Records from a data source
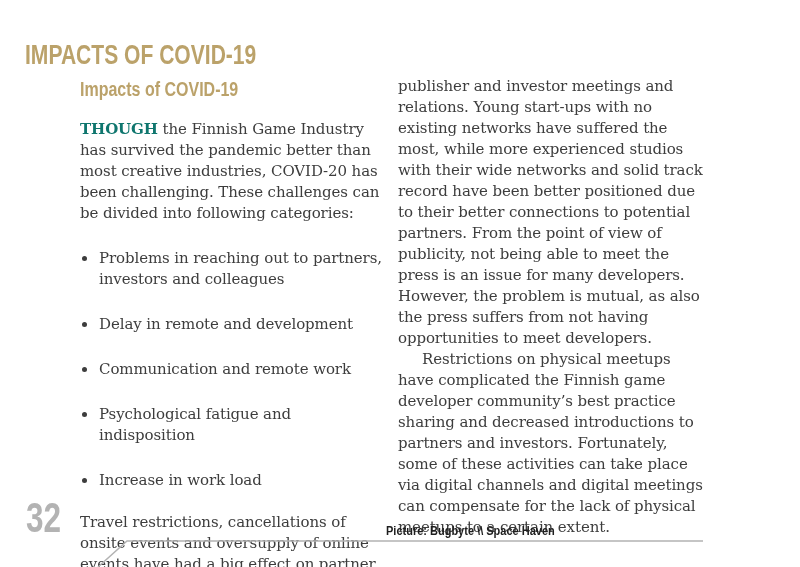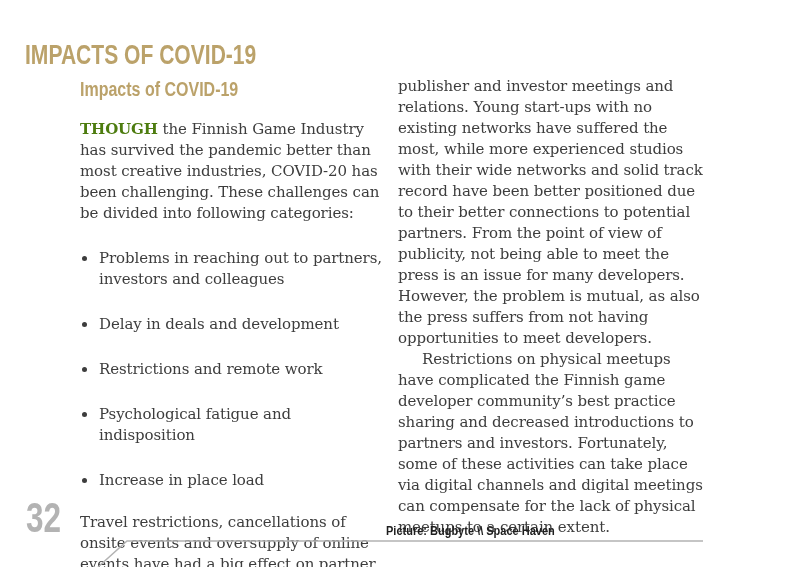"THOUGH" .body-text strong { color: #4d7c0f -> #0f766e }
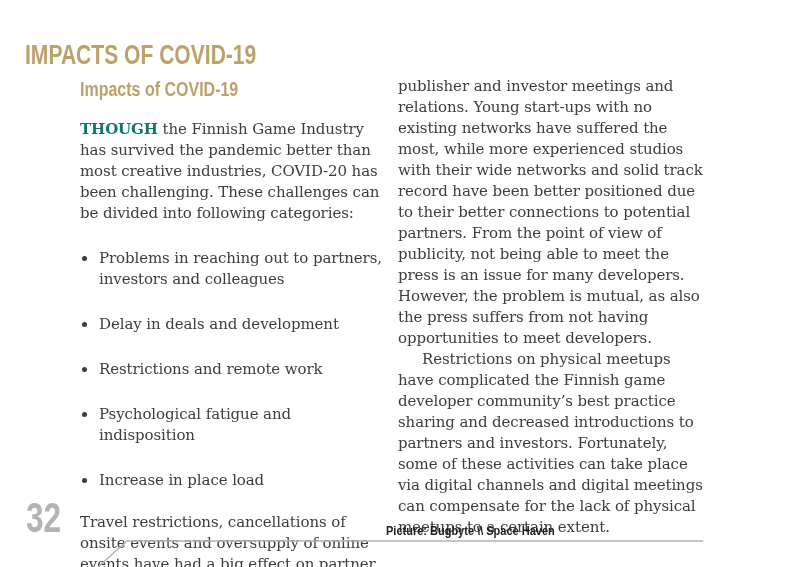"Delay in deals and development" li { text: deals -> remote }
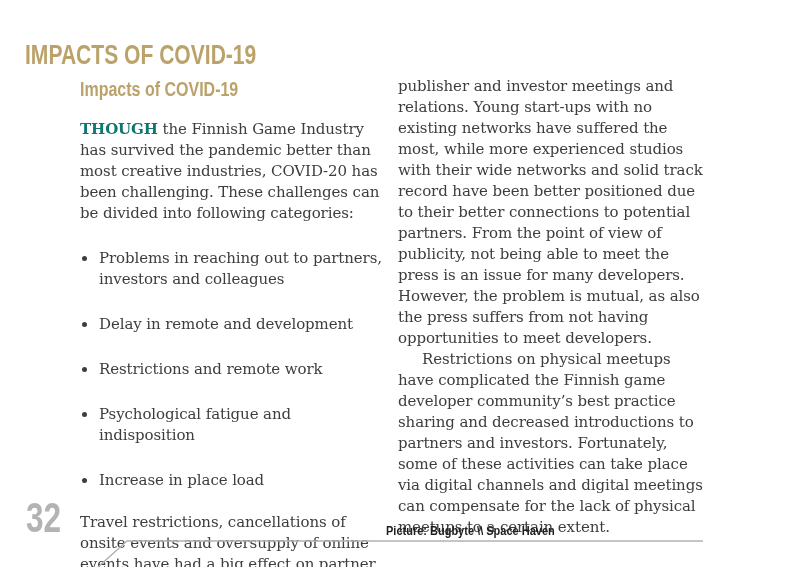"Restrictions and remote work" li { text: Restrictions -> Communication }
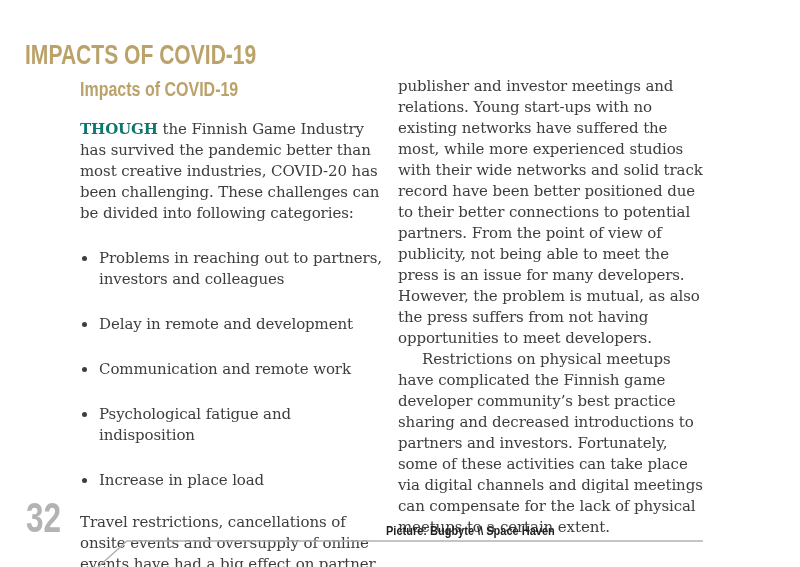"Increase in place load" li { text: place -> work }
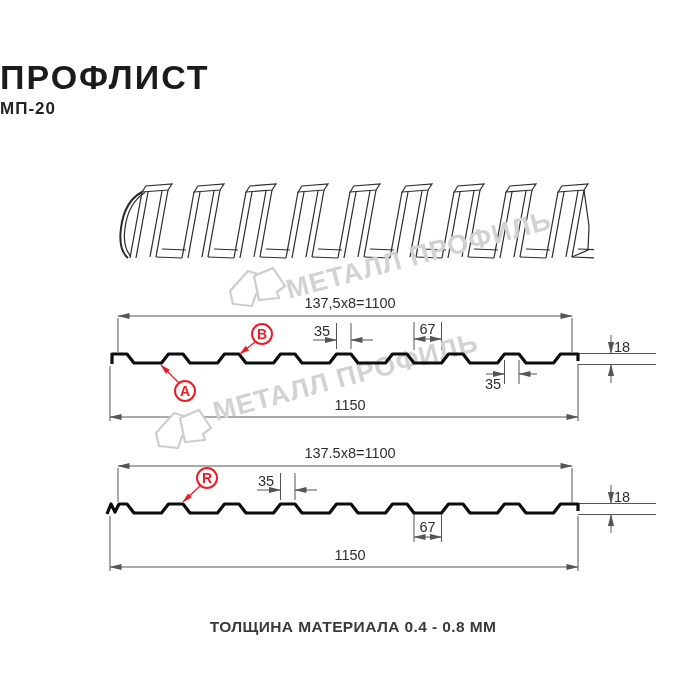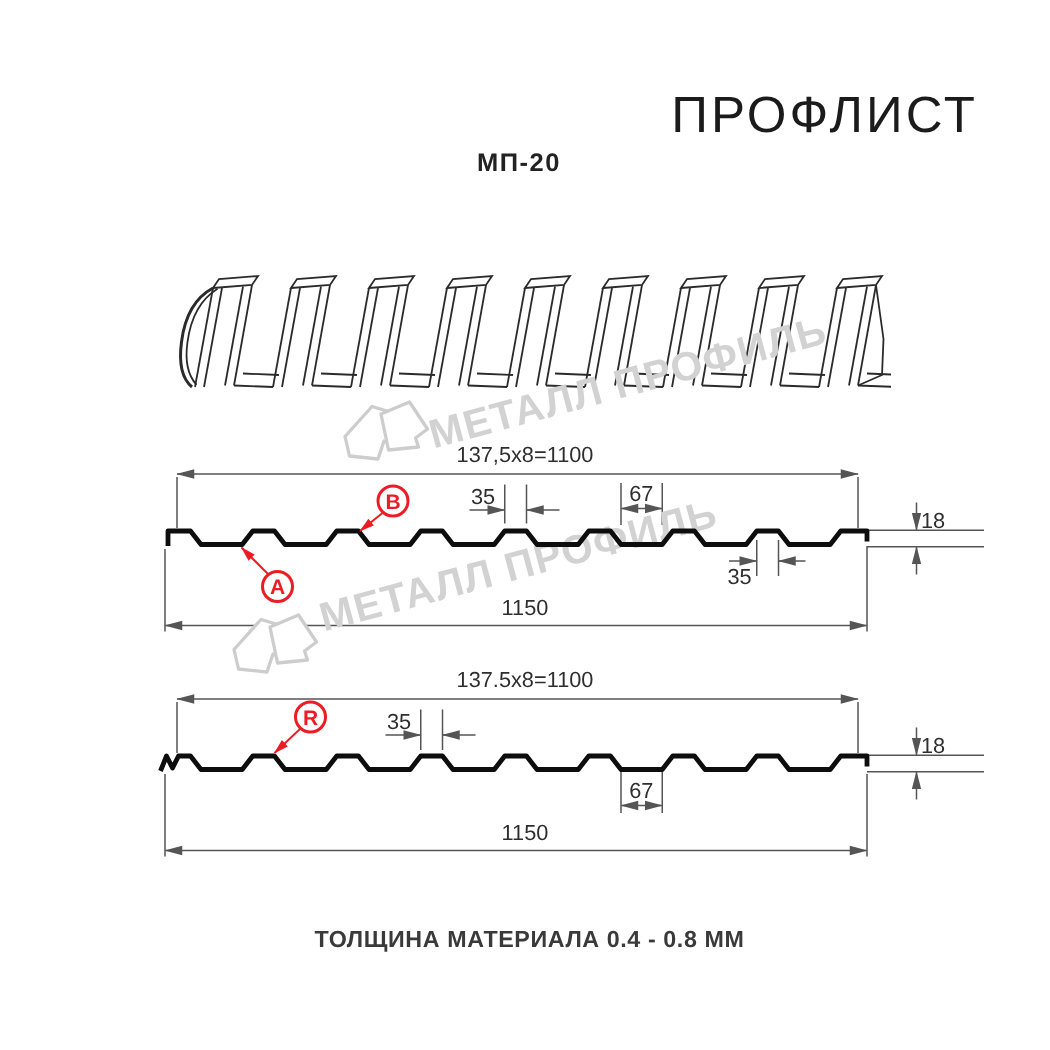"ПРОФЛИСТ" .title { font-weight: 400 -> 700; text-align: right -> left }
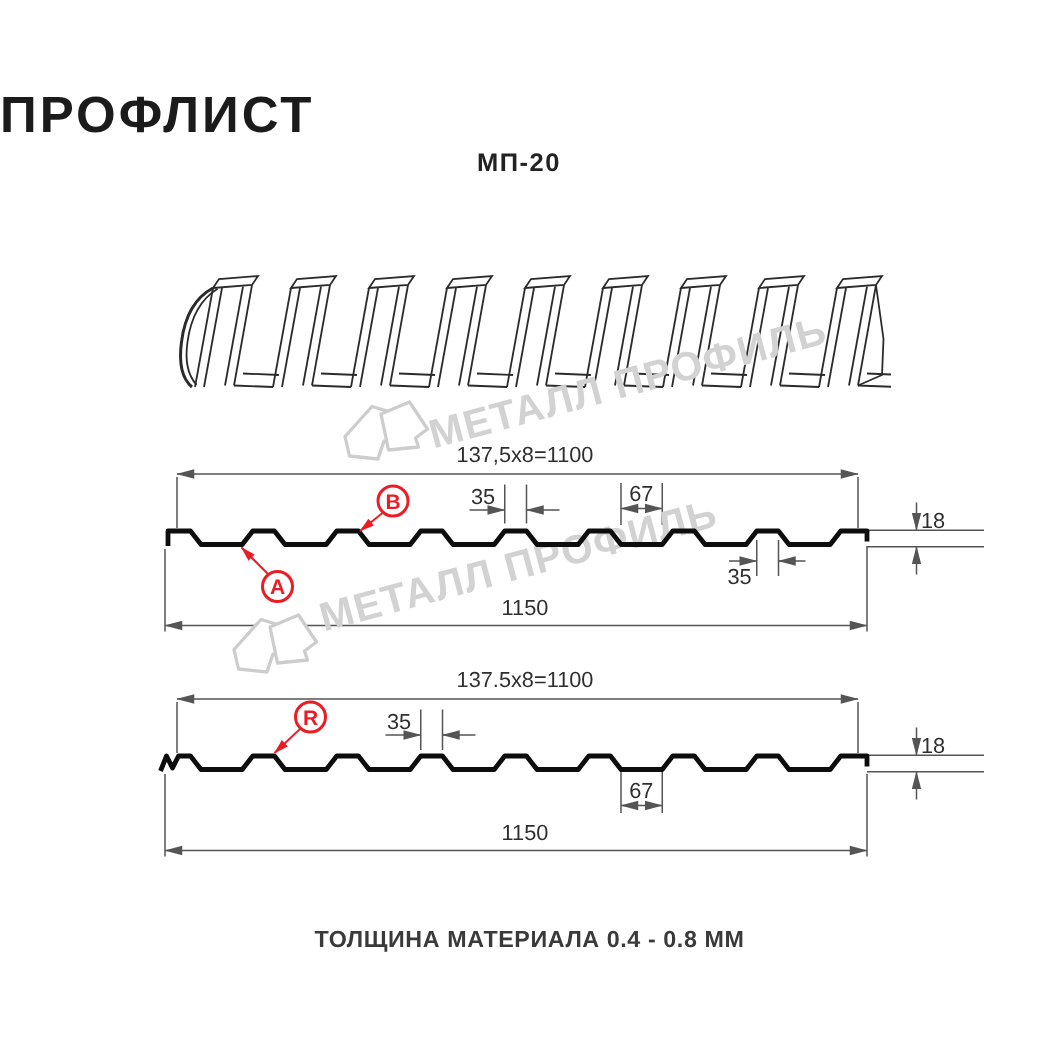"МП-20" .subtitle { text-align: center -> left }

What to produce: Exclude every picture, then return precisely the lines that run from the line containing "text: place ->" through the end of the entries above.

Task answer:
"Increase in place load" li { text: place -> work }
"ПРОФЛИСТ" .title { font-weight: 400 -> 700; text-align: right -> left }
"МП-20" .subtitle { text-align: center -> left }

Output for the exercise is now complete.